Project Closure is more than a milestone… it is a process, with deliverables, to successfully conclude your project.
CONGRATULATIONS!
YOU & YOUR TEAM ACHIEVED YOUR KEY MILESTONE===>
Your customer just accepted (according to the previously agreed-to Acceptance Criteria) the final project deliverable (or Work Product)... and they are Satisfied...
In a meeting with your Customer and the Project Sponsor, all were in agreement to conclude the project and declare Project Success. Your customer is pleased with the final Work Product and the Sponsor is pleased that you closely managed the project, keeping it on-schedule and on-budget (within the agreed tolerances and met their Acceptance Criteria).
As Project Manager, you deliver the good news to your Project Team and congratulate them on a job well done. I highly recommend sending a letter, not an email, to their individual supervisors describing the value of their contribution to a successful project and recommending a favorable review and reward.
Typically, this letter should go into their personnel file (you may have to make that specific request).
This page describes a few final steps to closing out the project (under PRINCE2®, these activities are the “Closing a Project (CP) Stage”).
Remember, you will require the assistance of your project team for some of the Project Closure work, so if possible, don’t release all them to their functional areas until the Project Closure process is complete.
These project closure activities are initiated following your meeting (described above) with your Customer and Project Sponsor and other primary Stakeholders. During this meeting, the stakeholders have reviewed the end-user acceptance and confirmed that you and your project team have satisfied the project objectives.
You are instructed to closeout the project.

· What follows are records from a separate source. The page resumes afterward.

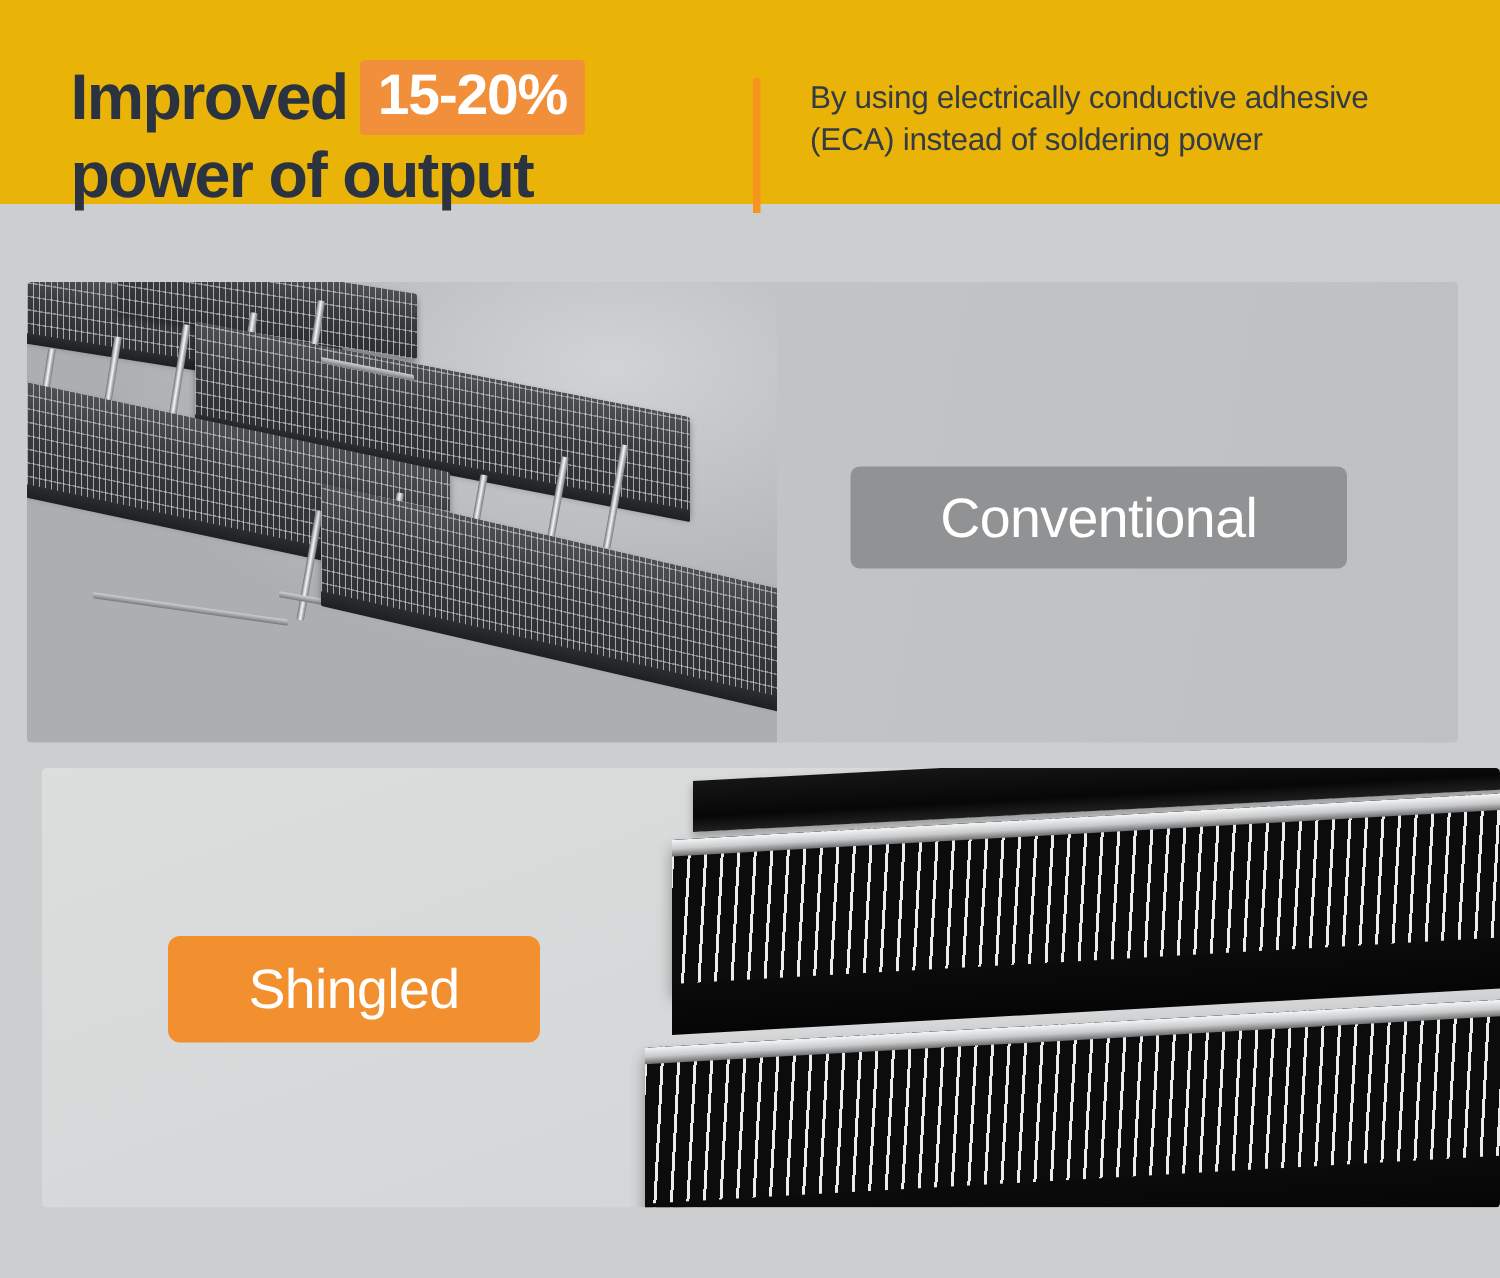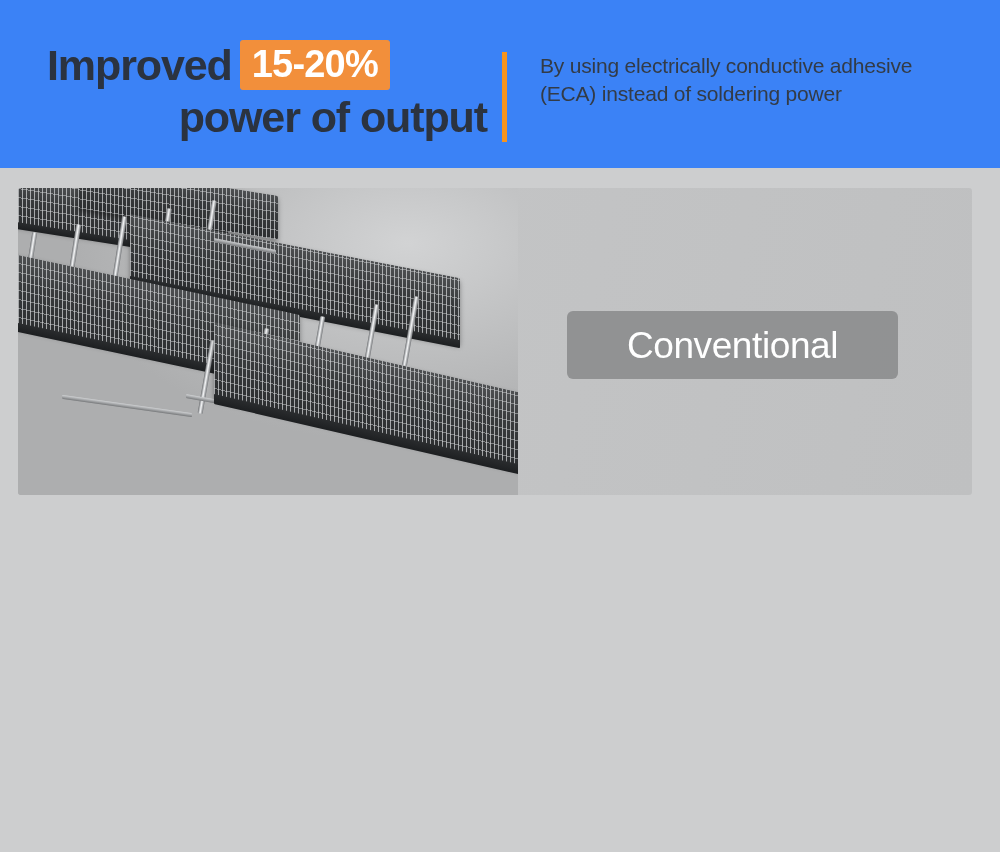--- a/index.html
+++ b/index.html
@@ -15,36 +15,36 @@
     background: #cdcecf;
     font-family: "Liberation Sans", sans-serif;
     -webkit-font-smoothing: antialiased;
   }
 
   
   .header {
     position: absolute;
     left: 0; top: 0;
     width: 1000px;
-    height: 168px;
-    background: #3b82f6;
+    height: 136px;
+    background: #eab308;
   }
   .headline {
     position: absolute;
     left: 47px;
     top: 40px;
     width: 440px;
   }
   .headline-row {
     display: flex;
     align-items: center;
     height: 50px;
     white-space: nowrap;
   }
-  .headline-row.second { margin-top: 2px; justify-content: flex-end; }
+  .headline-row.second { margin-top: 2px; }
   .head-word {
     font-size: 43px;
     font-weight: bold;
     letter-spacing: -1.1px;
     color: #2b3340;
     line-height: 1;
   }
   .head-badge {
     display: inline-block;
     margin-left: 8px;
@@ -283,15 +283,32 @@
       <div class="cell-edge" style="left:196px; top:244px; width:330px; height:10px; transform: skewY(13deg);"></div>
 
       <div class="ribbon-flat" style="left:44px; top:216px; width:130px; height:4px; transform: skewY(8deg);"></div>
     </div>
 
     <div class="label-badge badge-conventional">
       <span>Conventional</span>
     </div>
   </div>
 
+  <div class="panel panel-bottom">
+
+    <div class="photo-shingled">
+
+      <div class="shingle-thin" style="left:42px; top:-6px; width:560px; height:34px; transform: skewY(-3deg);"></div>
+
+      <div class="shingle-strip" style="left:28px; top:32px; width:570px; height:100px; transform: skewY(-3.2deg);"></div>
+      <div class="shingle-base" style="left:28px; top:128px; width:570px; height:34px; transform: skewY(-3.2deg);"></div>
+
+      <div class="shingle-strip" style="left:10px; top:170px; width:588px; height:108px; transform: skewY(-3.2deg);"></div>
+      <div class="shingle-base" style="left:10px; top:274px; width:588px; height:40px; transform: skewY(-3.2deg);"></div>
+    </div>
+
+    <div class="label-badge badge-shingled">
+      <span>Shingled</span>
+    </div>
+  </div>
 
   <div class="footer-band"></div>
 </div>
 
 </body></html>

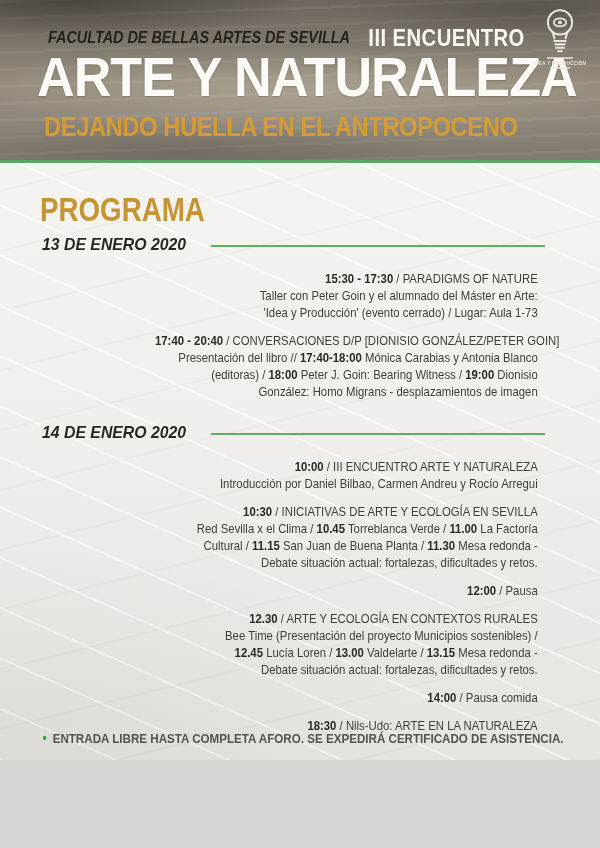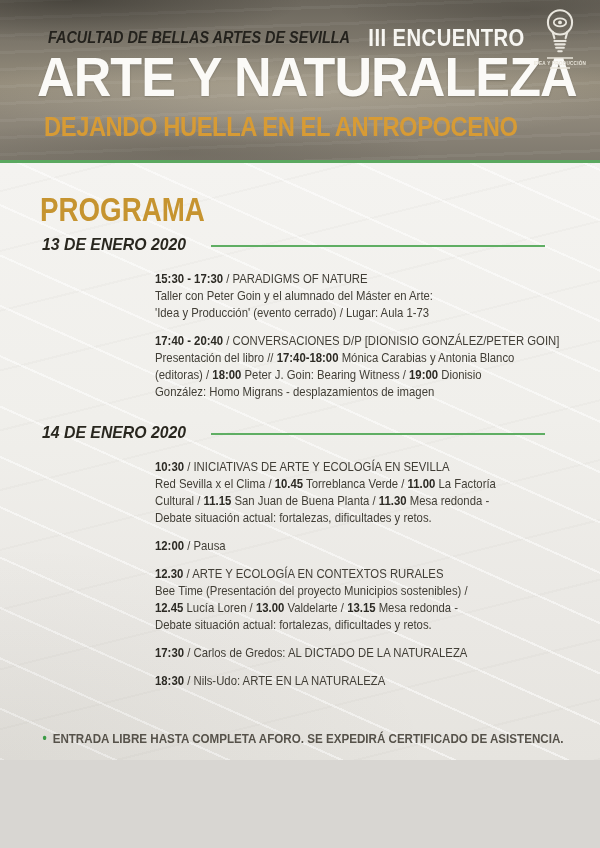--- a/index.html
+++ b/index.html
@@ -91,21 +91,21 @@
   }
   .day { margin-top:4px; }
   .day + .day { margin-top:23px; }
   .day-head { display:flex; align-items:center; margin:0 55px 0 42px; }
   .day-date {
     font-size:17px; font-weight:800; font-style:italic; color:#29271f;
     white-space:nowrap; transform:scaleX(0.93); transform-origin:0 50%;
   }
   .day-rule { flex:1; height:2px; background:#5fae63; margin-left:14px; margin-top:2px; }
 
-  .day-events { margin:15px 0 0 155px; }
+  .day-events { margin:15px 0 0 155px;text-align:right; }
   .event { margin-bottom:11px; }
   .event-line { white-space:nowrap; font-size:13.2px; line-height:17px;
     transform:scaleX(0.86); transform-origin:0 50%; color:#413e36; }
   .seg { font-weight:400; color:#413e36; }
   .seg.b { font-weight:700; color:#2c2a24; }
 
   
   .footer-note { position:absolute; left:0; right:0; bottom:13px; text-align:right; }
   .footer-inner {
     display:inline-block; white-space:nowrap; font-size:13.5px; font-weight:700;
@@ -169,36 +169,40 @@
             </div>
           </div>
         </section>
         <section class="day">
           <div class="day-head">
             <h3 class="day-date">14 DE ENERO 2020</h3>
             <div class="day-rule"></div>
           </div>
           <div class="day-events">
             <div class="event">
+              <div class="event-line"><span class="seg b">10:00</span><span class="seg"> / III ENCUENTRO ARTE Y NATURALEZA</span></div>
+              <div class="event-line"><span class="seg">Introducción por Daniel Bilbao, Carmen Andreu y Rocío Arregui</span></div>
+            </div>
+            <div class="event">
               <div class="event-line"><span class="seg b">10:30</span><span class="seg"> / INICIATIVAS DE ARTE Y ECOLOGÍA EN SEVILLA</span></div>
               <div class="event-line"><span class="seg">Red Sevilla x el Clima / </span><span class="seg b">10.45</span><span class="seg"> Torreblanca Verde / </span><span class="seg b">11.00</span><span class="seg"> La Factoría</span></div>
               <div class="event-line"><span class="seg">Cultural / </span><span class="seg b">11.15</span><span class="seg"> San Juan de Buena Planta / </span><span class="seg b">11.30</span><span class="seg"> Mesa redonda -</span></div>
               <div class="event-line"><span class="seg">Debate situación actual: fortalezas, dificultades y retos.</span></div>
             </div>
             <div class="event">
               <div class="event-line"><span class="seg b">12:00</span><span class="seg"> / Pausa</span></div>
             </div>
             <div class="event">
               <div class="event-line"><span class="seg b">12.30</span><span class="seg"> / ARTE Y ECOLOGÍA EN CONTEXTOS RURALES</span></div>
               <div class="event-line"><span class="seg">Bee Time (Presentación del proyecto Municipios sostenibles)  /</span></div>
               <div class="event-line"><span class="seg b">12.45</span><span class="seg"> Lucía Loren / </span><span class="seg b">13.00</span><span class="seg"> Valdelarte / </span><span class="seg b">13.15</span><span class="seg"> Mesa redonda -</span></div>
               <div class="event-line"><span class="seg">Debate situación actual: fortalezas, dificultades y retos.</span></div>
             </div>
             <div class="event">
-              <div class="event-line"><span class="seg b">17:30</span><span class="seg"> / Carlos de Gredos: AL DICTADO DE LA NATURALEZA</span></div>
+              <div class="event-line"><span class="seg b">14:00</span><span class="seg"> / Pausa comida</span></div>
             </div>
             <div class="event">
               <div class="event-line"><span class="seg b">18:30</span><span class="seg"> / Nils-Udo: ARTE EN LA NATURALEZA</span></div>
             </div>
           </div>
         </section>
       </div>
   </main>
 
   <footer class="footer-note">

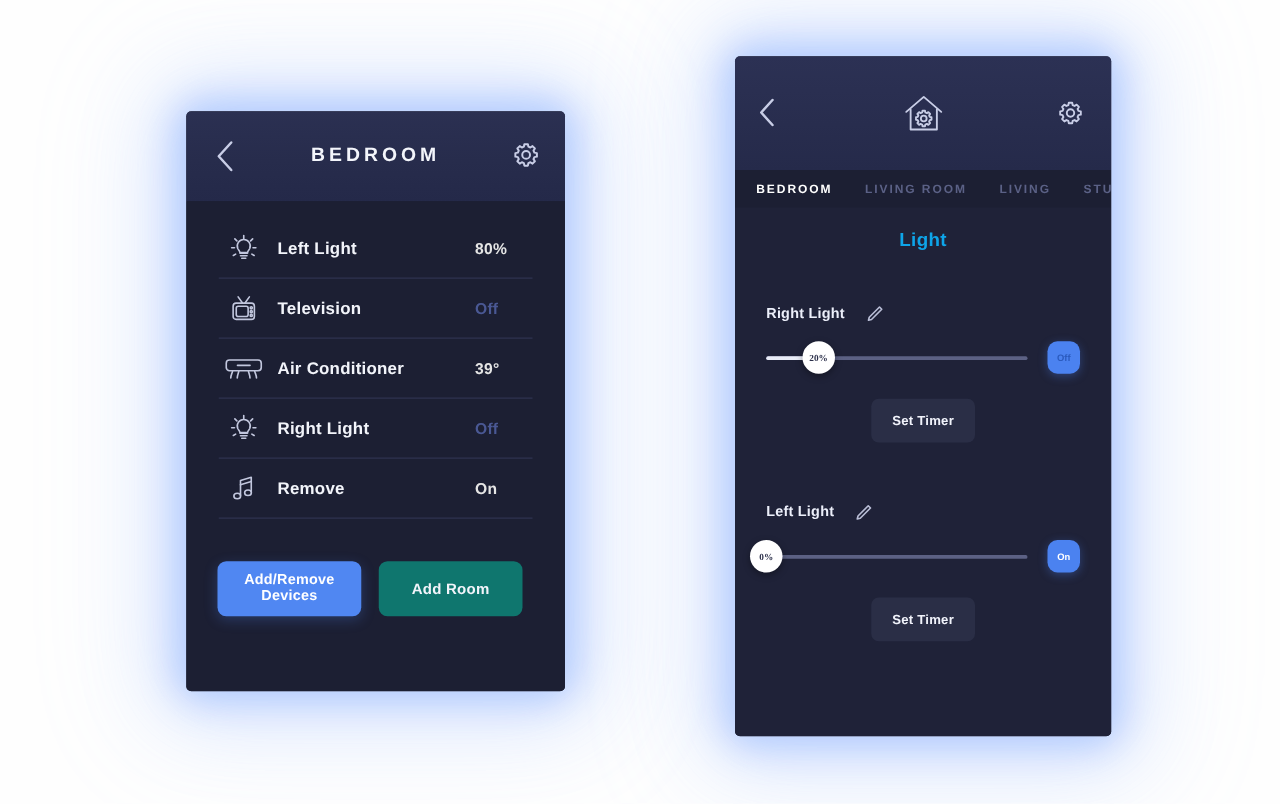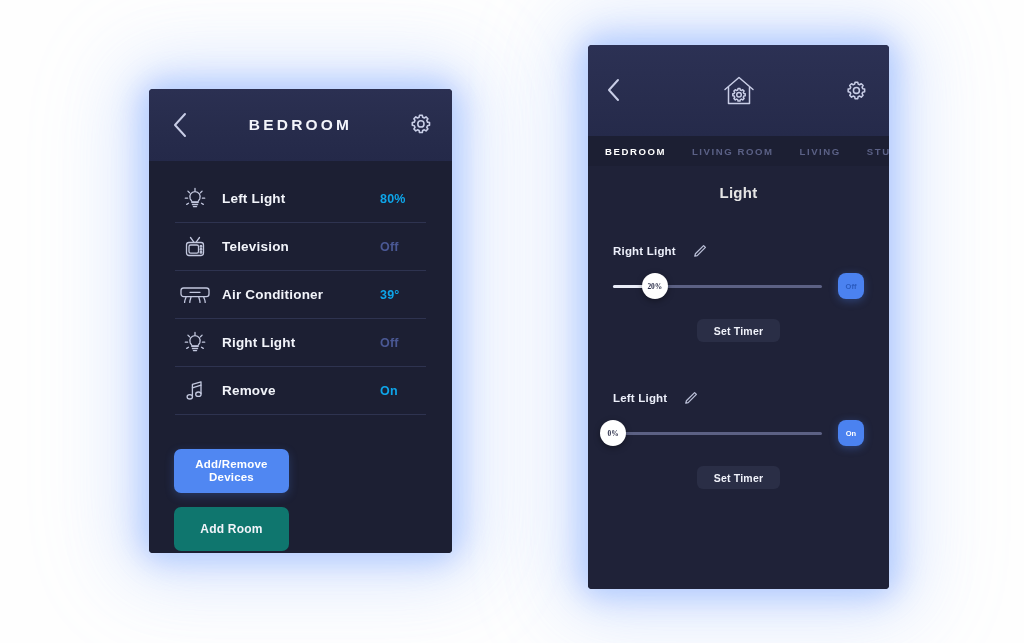--- a/index.html
+++ b/index.html
@@ -58,24 +58,24 @@
     border-bottom: 1px solid #2e3350;
   }
   .dev-row:last-child { border-bottom: 1px solid #2e3350; }
   .dev-icon {
     width: 40px; height: 34px; flex: 0 0 40px;
     display: flex; align-items: center; justify-content: center;
     margin-right: 7px;
   }
   .dev-label { flex: 1; color: #f2f4fa; font-size: 13.5px; font-weight: bold; letter-spacing: .2px; }
   .dev-value { font-size: 12.5px; font-weight: bold; letter-spacing: .2px; min-width: 46px; text-align: left;}
-  .dev-value.on  { color: #0ea5e9; }
+  .dev-value.on  { color: #e5e5e5; }
   .dev-value.off { color: #4a5894; }
 
-  .l-actions { display: flex; gap: 14px; padding: 34px 25px 0 25px; flex-direction: column; }
+  .l-actions { display: flex; gap: 14px; padding: 34px 25px 0 25px; }
   .btn-primary {
     width: 115px; height: 44px; border-radius: 7px;
     background: #5087f2; color: #ffffff;
     font-size: 11.5px; font-weight: bold; line-height: 13.5px;
     display: flex; align-items: center; justify-content: center; text-align: center;
     border: none; cursor: pointer; letter-spacing: .2px;
     box-shadow: 0 3px 10px rgba(80,135,242,0.25);
   }
   .btn-secondary {
     width: 115px; height: 44px; border-radius: 7px;
@@ -100,21 +100,21 @@
   .r-tabs {
     height: 30px; background: #1c1f33;
     display: flex; align-items: center; gap: 26px;
     padding-left: 17px; overflow: hidden; white-space: nowrap;
   }
   .r-tab { font-size: 9.6px; font-weight: bold; letter-spacing: 1.55px; color: #5b6186; cursor: pointer; }
   .r-tab.active { color: #ffffff; }
 
   .r-body { background: #1f2238; height: 423px; padding-top: 18px; }
   .r-section-title {
-    text-align: center; color: #e5e5e5; font-size: 15px; font-weight: bold; letter-spacing: .3px;
+    text-align: center; color: #0ea5e9; font-size: 15px; font-weight: bold; letter-spacing: .3px;
     margin-bottom: 42px;
   }
 
   .ctrl { padding: 0 25px; margin-bottom: 20px; }
   .ctrl-head { display: flex; align-items: center; gap: 16px; margin-bottom: 14px; }
   .ctrl-name { color: #eceffa; font-size: 11.5px; font-weight: bold; letter-spacing: .2px; }
   .pencil { width: 16px; height: 16px; cursor: pointer; }
 
   .slider-row { display: flex; align-items: center; gap: 16px; }
   .slider { position: relative; flex: 1; height: 26px; display: flex; align-items: center; font-family: Liberation Serif, serif; }
@@ -133,21 +133,21 @@
     background: #4b82f0; border: none; cursor: pointer;
     font-size: 7.5px; font-weight: bold;
     display: flex; align-items: center; justify-content: center;
     box-shadow: 0 2px 8px rgba(75,130,240,0.35);
   }
   .toggle-btn.state-off { color: #2b5bbf; }
   .toggle-btn.state-on  { color: #ffffff; }
 
   .timer-wrap { display: flex; justify-content: center; margin-top: 20px; }
   .btn-timer {
-    width: 83px; height: 23px; border-radius: 6px;
+    width: 83px; height: 35px; border-radius: 6px;
     background: #2a2e46; color: #f0f2fa;
     font-size: 10.5px; font-weight: bold; letter-spacing: .2px;
     border: none; cursor: pointer;
     display: flex; align-items: center; justify-content: center;
   }
   .spacer-lg { height: 28px; }
 </style>
 </head>
 <body>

There will be several areas of “clean-up” to address before announcing the project success and closure:
While doing the "clean-up", Prepare your final Project Report. Make sure to provide a complete picture of the successes and failures (if any) of the project. Be sure to include the following:
Communicate the Project Closure process to all Stakeholders.
Make sure all Stakeholders know that the project is coming to a close, with the approval of your customer and your Project Sponsor (or the Project Board, under PRINCE2®).
Before re-assignment of the Project Team Members, make sure to conduct a formal Lessons Learned Meeting. Prior to this meeting distribute a brief “Lessons Learned Questionnaire” to all Project Stakeholders.
Ideally, the questionnaire should solicit uniform, objective responses. Ask questions in the following broad categories:
In addition to allowing spaces for comments under each topic/question, use a simple answer scale, such as:
If time does not warrant the effort, simply ask for their perceived top 3 lessons learned from this project. Also, ask for their top 3 issues and how they would recommend planning for and eliminating those issues on a subsequent project.
Use the information from these questionnaires to facilitate discussions and development of the Lessons Learned for your project. All meeting participants should be in agreement on these lessons learned and they should become a document in the project files.
Include the top 3-5 lessons learned in your final Project Report, that you deliver to your Project Sponsor.
The “Closing a Project (CP)” stage of PRINCE2® is very similar to the Project Closure phase of PMBOK®. Both recommend a formal completion or de-commissioning step involving a meeting with the customer and Project Sponsor (or Project Board, under PRINCE2®). The purpose of the meeting is to review the final acceptance document(s) and obtain final approval that the project is complete and objectives have been attained.
Both Project Closure and CP recommend that the project team identify any follow-on actions – usually the result of change requests not able to be satisfied during the project. These unfulfilled requests still need to be addressed and may lead to another project.
As part of the decommissioning process, both methods recommend a reconciliation of the project budget. PMBOK specifically recommends allocating unspent funds to the completion of the list of follow-on actions.
Finally, both methodologies also recommend a final project review and documentation of the “Lessons Learned” from the project. The results of the review and the Lessons Learned should be archived with the rest of the project documents.
As the Project Manager, most organizations will expect you to deliver of some sort of Final Project Report.
This document should be delivered to your Project Sponsor. The document should be a recap of the project. Begin with information from the Project Plan document, like the Executive Summary, Project Purpose, Project Objectives, Project Organization, and a Project Schedule (I usually include a comparison table of major milestone dates from the initial schedule baseline, as compared to the dates of the final working schedule at the end of the project).
Be sure to provide some detail on the effect of changes to the project and describe those changes not covered by the project, which you recommend should be addressed as soon as possible.
In addition to the above topics, make sure to include your final reconciliation of the project budget. Also, include a recap of the performance metrics taken during the project (the budget and schedule reconciliations will provide the final project metrics).
Some organizations and some Project Sponsors will request a written report, others will request a presentation (i.e., MS-PowerPoint slides). Make sure to ask the Project Sponsor her/his preferred format of the Final Project Report.
Once the Final Project Report is delivered and accepted by the Project Sponsor; you have ensured the release/re-assignment of all project team members; and all contracts have been closed, your final chore as Project Manager is to make sure all project documentation is archived and accessible.
You and your team have successfully completed your project!